Even more impressively, SPIRIT LM is especially good at "emotional expression"! It can recognize and generate various different speech intonations and styles, making the AI's voice sound more natural and emotional. You can imagine that the speech generated by SPIRIT LM is no longer that cold robotic voice but sounds like a real person speaking, full of joys, sorrows, angers, and happiness!
To enable AI to better be "expressive with both voice and emotion", Meta's researchers have specifically developed two versions of SPIRIT LM:
"Base Version" (BASE): This version mainly focuses on the phoneme information of speech, that is, the "basic components" of speech.
"Expressive Version" (EXPRESSIVE): In addition to phoneme information, this version also incorporates intonation and style information, which can make the AI's voice more vivid and expressive.
So, how does SPIRIT LM achieve all of this?
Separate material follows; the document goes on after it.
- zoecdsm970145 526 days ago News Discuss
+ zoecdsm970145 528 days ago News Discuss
Simply put, SPIRIT LM is trained based on Meta's previously released super-powerful text large model, LLAMA2. The researchers "fed" a large amount of text and speech data to LLAMA2 and adopted a special "interleaved training" method to enable LLAMA2 to learn the rules of both text and speech simultaneously.
To test the "emotional expression" ability of SPIRIT LM, Meta's researchers have specifically designed a new test benchmark - the "Speech-Text Sentiment Preservation Benchmark" (STSP). This test benchmark contains various speech and text prompts expressing different emotions and is used to test whether an AI model can accurately recognize and generate speech and text with corresponding emotions. The results show that the "Expressive Version" of SPIRIT LM performs excellently in terms of sentiment preservation and is currently the first AI model capable of preserving emotional information across modalities!
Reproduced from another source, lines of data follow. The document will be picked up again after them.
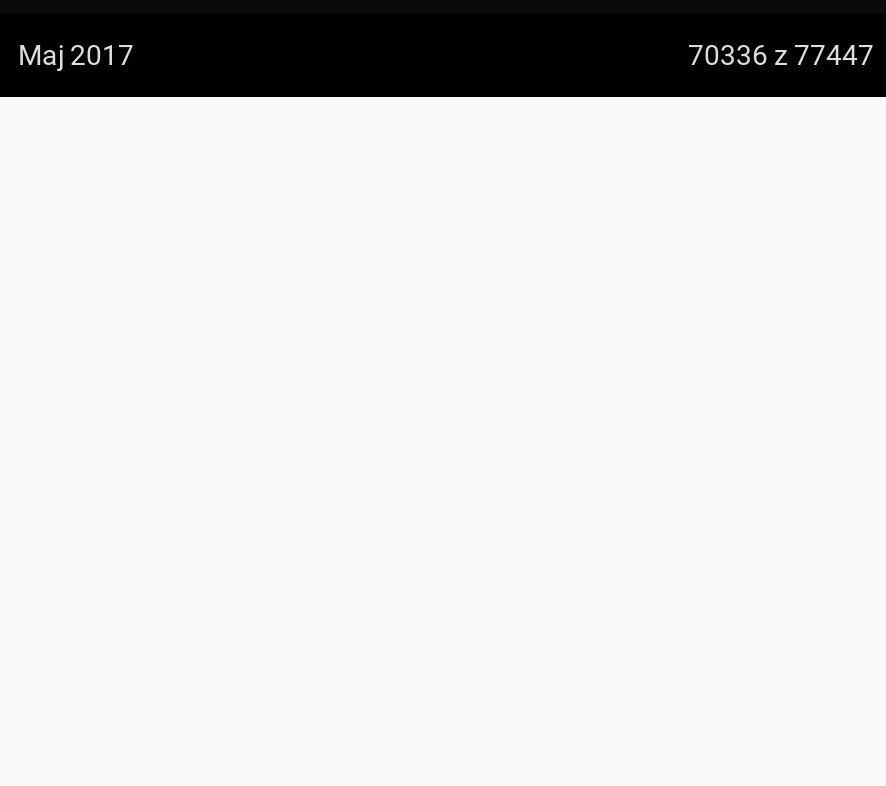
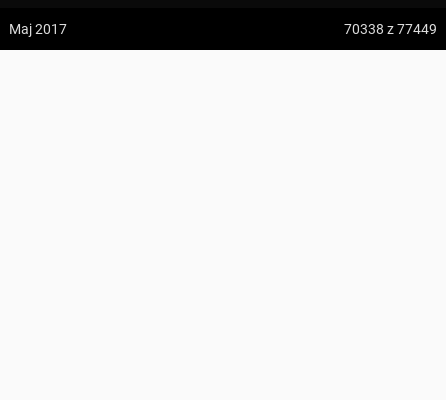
- 70336 z 77447
+ 70338 z 77449
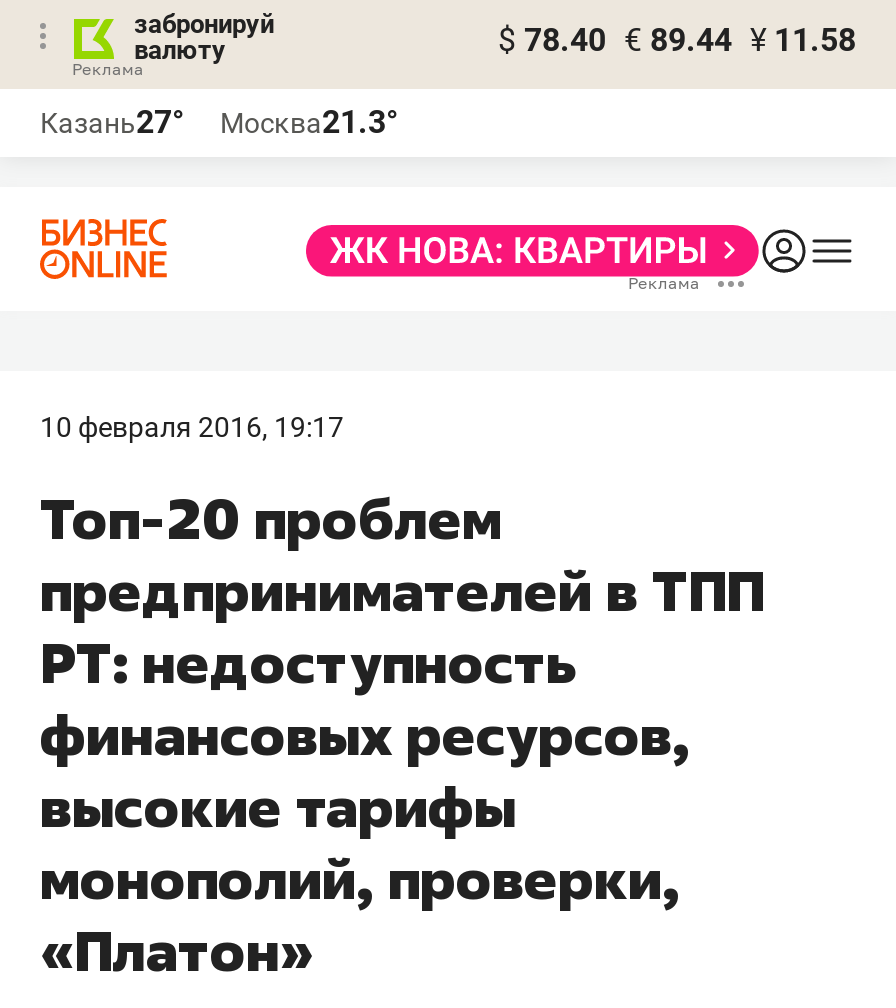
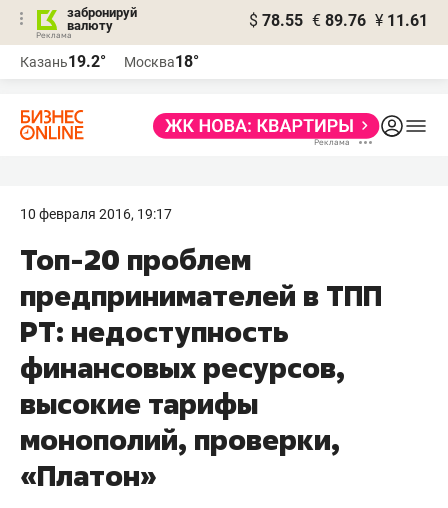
- $ 78.40 € 89.44 ¥ 11.58
+ $ 78.55 € 89.76 ¥ 11.61

- Казань27°
+ Казань19.2°

- Москва21.3°
+ Москва18°
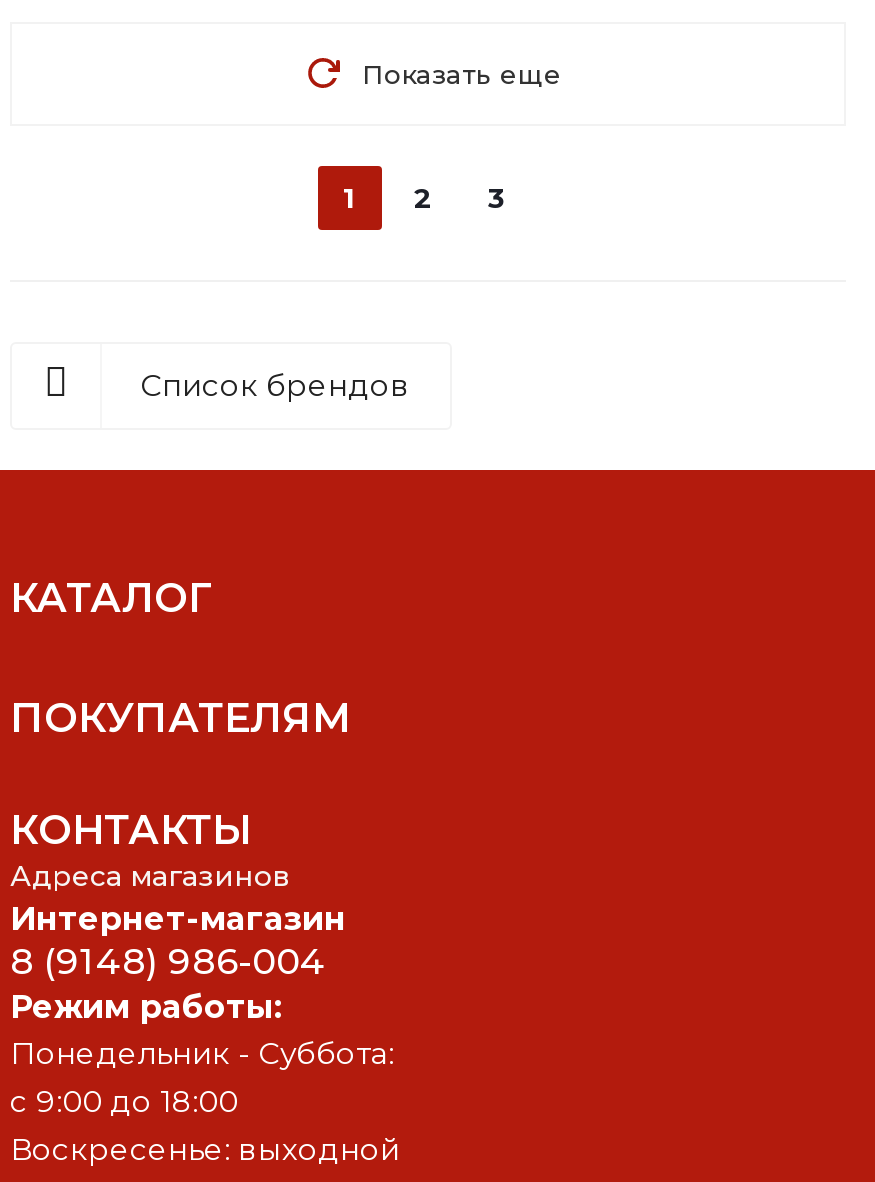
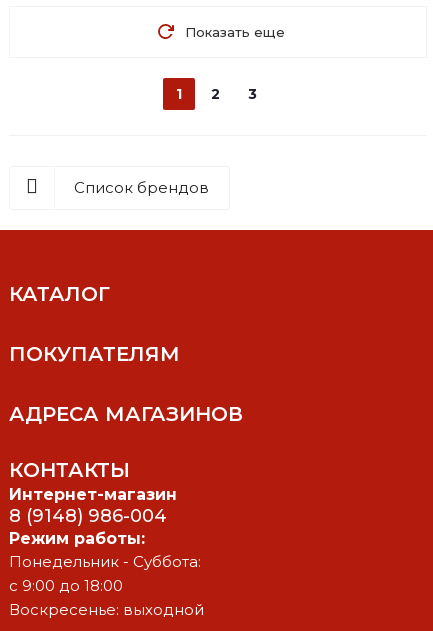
+ АДРЕСА МАГАЗИНОВ

moved down: КОНТАКТЫ

- Адреса магазинов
Of course, Meta's researchers also admit that SPIRIT LM still has many areas that need improvement. For example, SPIRIT LM currently only supports English and will need to be extended to other languages in the future; the scale of the SPIRIT LM model is not large enough and will need to continue to be expanded in the future to enhance the model's performance.
SPIRIT LM is a major breakthrough by Meta in the field of AI. It has opened the door for us to the "expressive with both voice and emotion" AI world. It is believed that in the near future, we will see more interesting applications developed based on SPIRIT LM, enabling AI to not only be eloquent but also express emotions like a real person, and communicate with us more naturally and cordially!